» **DATA FOR THE TASK**:
---

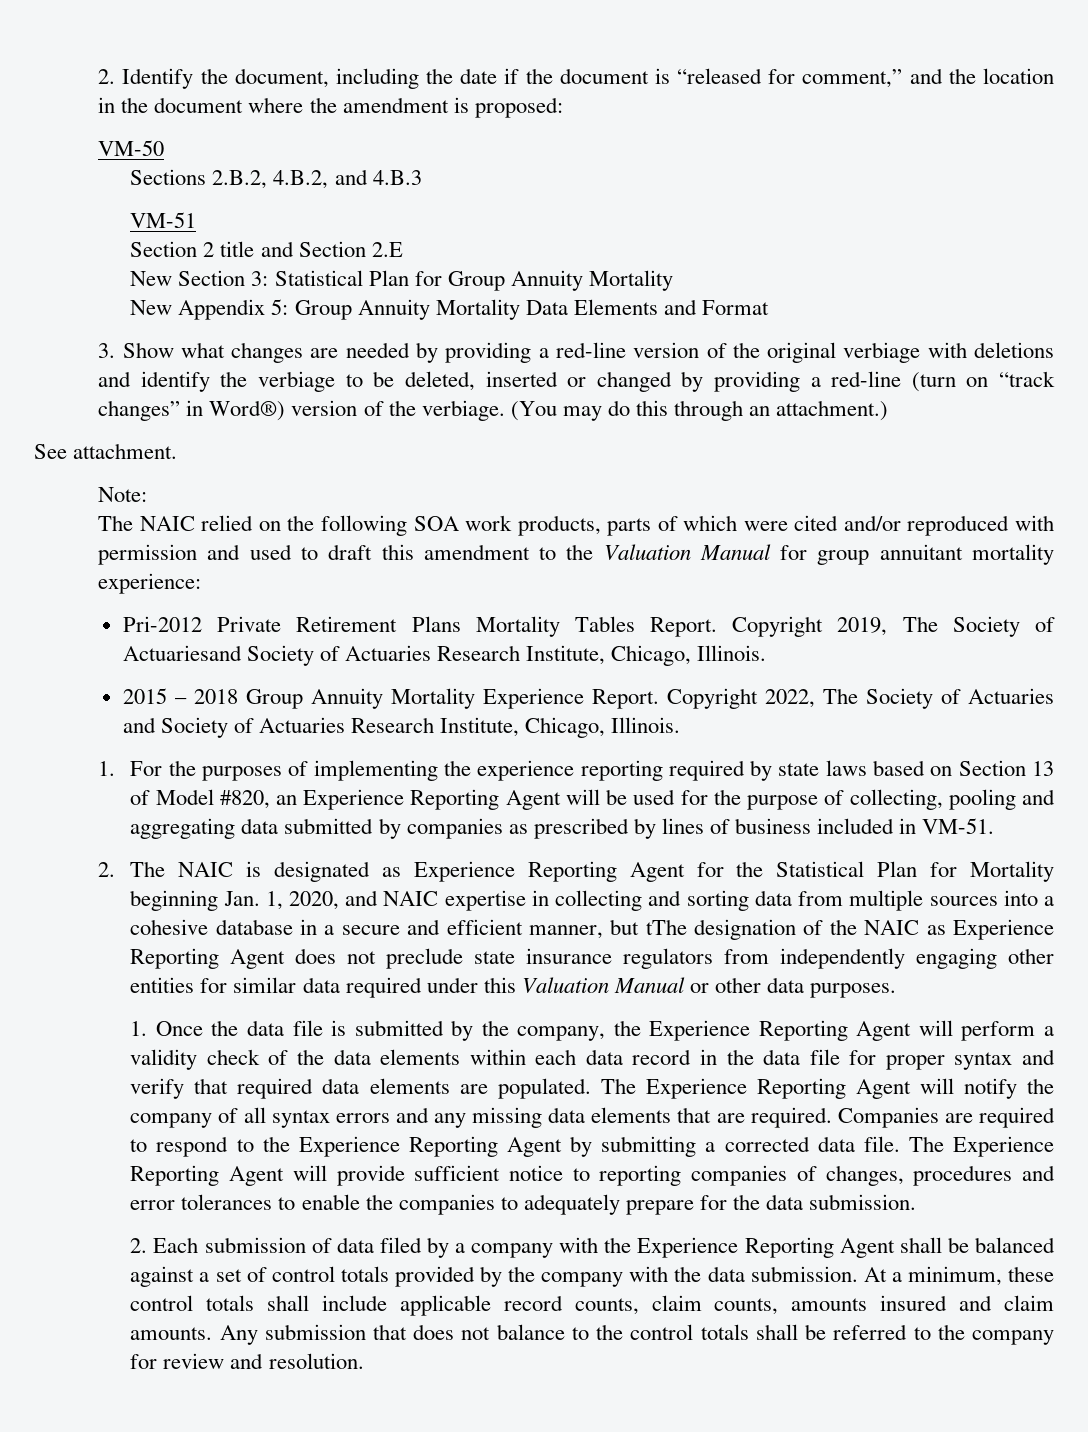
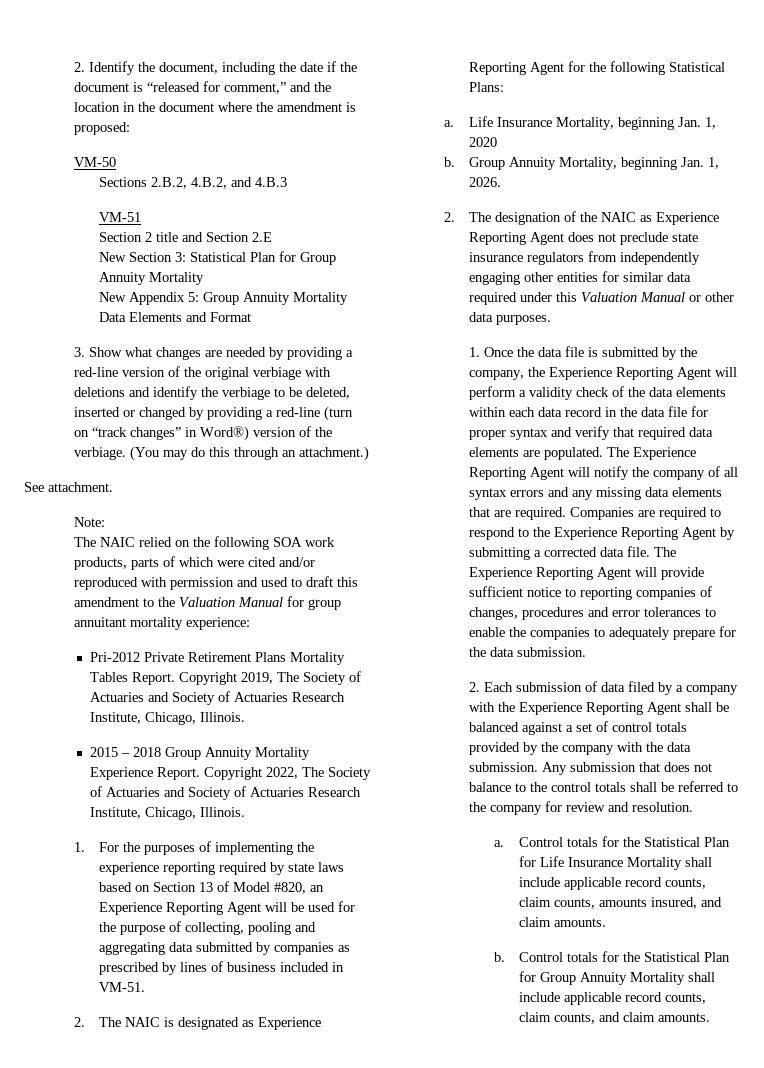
- Copyright 2019, The Society of Actuariesand Society of Actuaries Research Institute, Chicago, Illinois.
+ Copyright 2019, The Society of Actuaries and Society of Actuaries Research Institute, Chicago, Illinois.
- 2. The NAIC is designated as Experience Reporting Agent for the Statistical Plan for Mortality beginning Jan. 1, 2020, and NAIC expertise in collecting and sorting data from multiple sources into a cohesive database in a secure and efficient manner, but tThe designation of the NAIC as Experience Reporting Agent does not preclude state insurance regulators from independently engaging other entities for similar data required under this Valuation Manual or other data purposes.
+ 2. The NAIC is designated as Experience Reporting Agent for the following Statistical Plans:
+ a. Life Insurance Mortality, beginning Jan. 1, 2020
+ b. Group Annuity Mortality, beginning Jan. 1, 2026.
+ 2. The designation of the NAIC as Experience Reporting Agent does not preclude state insurance regulators from independently engaging other entities for similar data required under this Valuation Manual or other data purposes.
- At a minimum, these control totals shall include applicable record counts, claim counts, amounts insured and claim amounts.
+ a. Control totals for the Statistical Plan for Life Insurance Mortality shall include applicable record counts, claim counts, amounts insured, and claim amounts.
+ b. Control totals for the Statistical Plan for Group Annuity Mortality shall include applicable record counts, claim counts, and claim amounts.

---

Print every entry above again, exactly as written. Leave the images out.

» **SOLUTION BELOW**:
- Copyright 2019, The Society of Actuariesand Society of Actuaries Research Institute, Chicago, Illinois.
+ Copyright 2019, The Society of Actuaries and Society of Actuaries Research Institute, Chicago, Illinois.
- 2. The NAIC is designated as Experience Reporting Agent for the Statistical Plan for Mortality beginning Jan. 1, 2020, and NAIC expertise in collecting and sorting data from multiple sources into a cohesive database in a secure and efficient manner, but tThe designation of the NAIC as Experience Reporting Agent does not preclude state insurance regulators from independently engaging other entities for similar data required under this Valuation Manual or other data purposes.
+ 2. The NAIC is designated as Experience Reporting Agent for the following Statistical Plans:
+ a. Life Insurance Mortality, beginning Jan. 1, 2020
+ b. Group Annuity Mortality, beginning Jan. 1, 2026.
+ 2. The designation of the NAIC as Experience Reporting Agent does not preclude state insurance regulators from independently engaging other entities for similar data required under this Valuation Manual or other data purposes.
- At a minimum, these control totals shall include applicable record counts, claim counts, amounts insured and claim amounts.
+ a. Control totals for the Statistical Plan for Life Insurance Mortality shall include applicable record counts, claim counts, amounts insured, and claim amounts.
+ b. Control totals for the Statistical Plan for Group Annuity Mortality shall include applicable record counts, claim counts, and claim amounts.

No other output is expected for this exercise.